La procédure est la suivante :

  • Adresser un acte extrajudiciaire au propriétaire dans lequel on précise l’activité exercée.
  • Le propriétaire a un délai de deux mois pour y répondre
  • À défaut de réponse dans le délai de deux mois, la réponse est réputée acceptée.

Le locataire peut saisir le tribunal de grande instance sur un refus de déspécialisation ou d’augmentation de loyer.

En cas de déspécialisation plénière, c'est-à-dire en cas de modification totale de l’activité, le bailleur a la possibilité de s’opposer. Il peut aussi demander une augmentation de loyer en contrepartie. Si le locataire souhaite changer totalement son activité, il s’agit de la déspécialisation plénière qui est prévue par les articles L 145-48 et suivants du Code de Commerce.

En effet, l’article 145-48 du Code de commerce prévoit que : « Le locataire peut, sur sa demande, être autorisé à exercer dans les lieux loués une ou plusieurs activités différentes de celles prévues au bail, eu égard à la conjoncture économique et aux nécessités de l'organisation rationnelle de la distribution, lorsque ces activités sont compatibles avec la destination, les caractères et la situation de l'immeuble ou de l'ensemble immobilier... »

Un formalisme strict doit également être respecté (Article L 145-49 du Code de commerce).

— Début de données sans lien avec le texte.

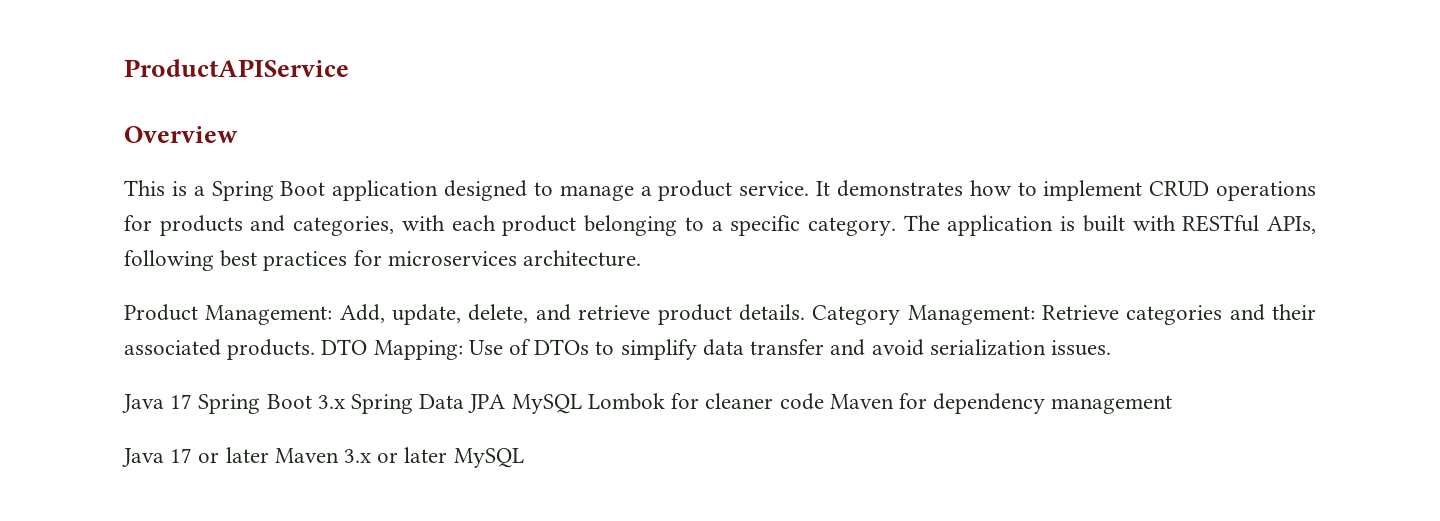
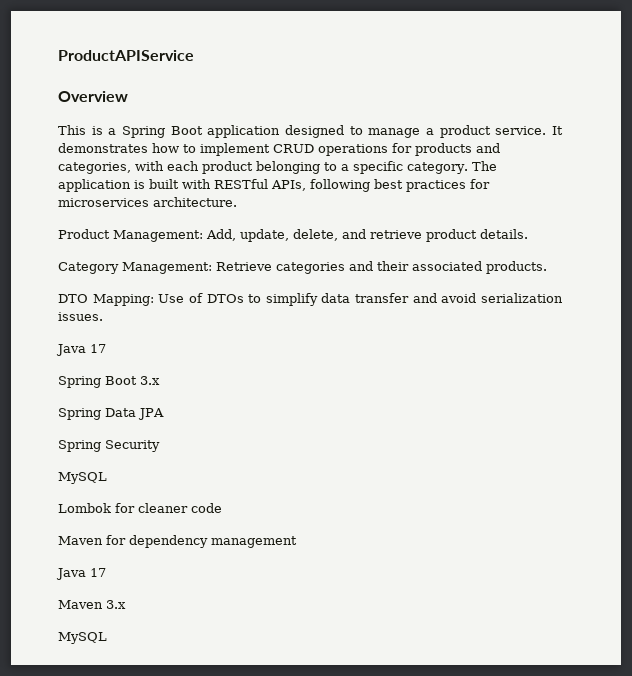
- Product Management: Add, update, delete, and retrieve product details. Category Management: Retrieve categories and their associated products. DTO Mapping: Use of DTOs to simplify data transfer and avoid serialization issues.
- Java 17 Spring Boot 3.x Spring Data JPA MySQL Lombok for cleaner code Maven for dependency management
- Java 17 or later Maven 3.x or later MySQL
+ Product Management: Add, update, delete, and retrieve product details.
+ Category Management: Retrieve categories and their associated products.
+ DTO Mapping: Use of DTOs to simplify data transfer and avoid serialization issues.
+ Java 17
+ Spring Boot 3.x
+ Spring Data JPA
+ Spring Security
+ MySQL
+ Lombok for cleaner code
+ Maven for dependency management
+ Java 17
+ Maven 3.x
+ MySQL

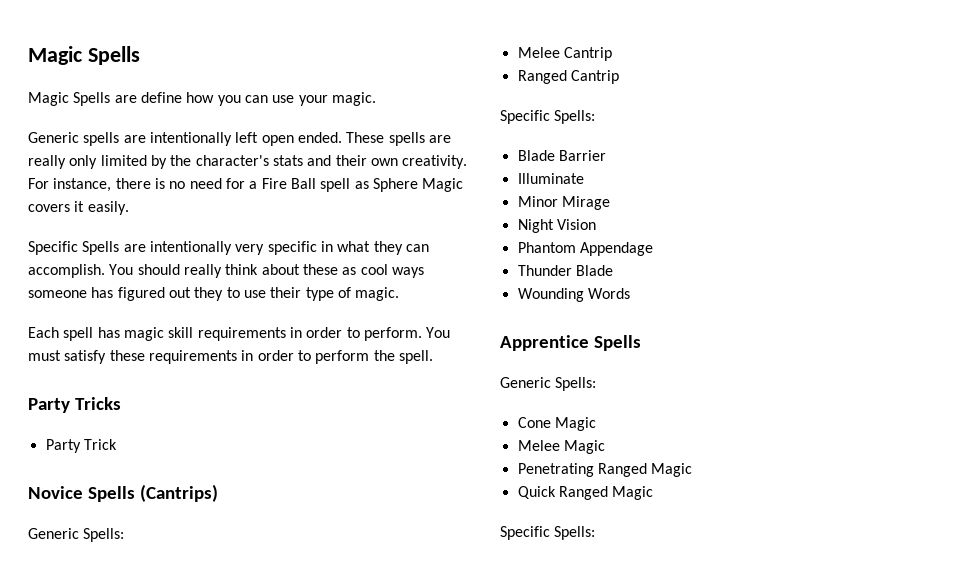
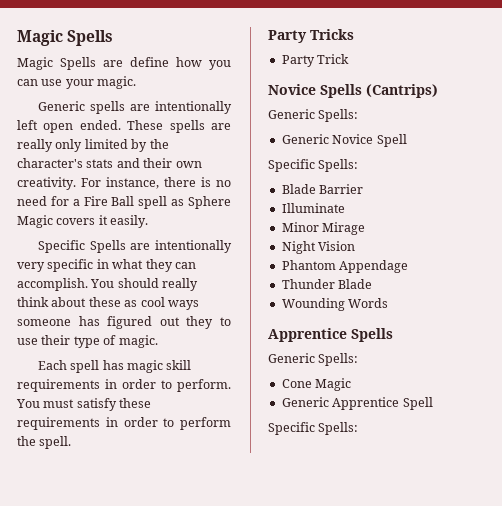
- Melee Cantrip
- Ranged Cantrip
+ Generic Novice Spell
- Melee Magic
- Penetrating Ranged Magic
- Quick Ranged Magic
+ Generic Apprentice Spell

  • Demande d’autorisation du bailleur par acte extra-judiciaire
  • Information des créanciers dans les mêmes formes
  • Information des autres locataires par le bailleur
  • Réponse du bailleur dans un délai de trois mois de la réception de la demande.

En cas de silence, il est réputé avoir accepté l’exercice de la nouvelle activité.

Le bailleur a droit à une compensation. Il pourrait obtenir une indemnisation s’il apporte la preuve d’un préjudice ou encore s’opposer au changement.

Il peut en outre demander une révision de loyer sans attendre la révision triennale. Une nouvelle valeur locative sera déterminée si le changement donne une plus-value aux lieux loués et sans plafonnement à l’évolution de l’indice du coût de la construction.

Un contrat de bail bien rédigé permet donc d’éviter tout contentieux ultérieur. Les contestations concernant les locations soumises aux dispositions du statut des baux commerciaux sont en principe de la compétence du tribunal de grande instance et de son président.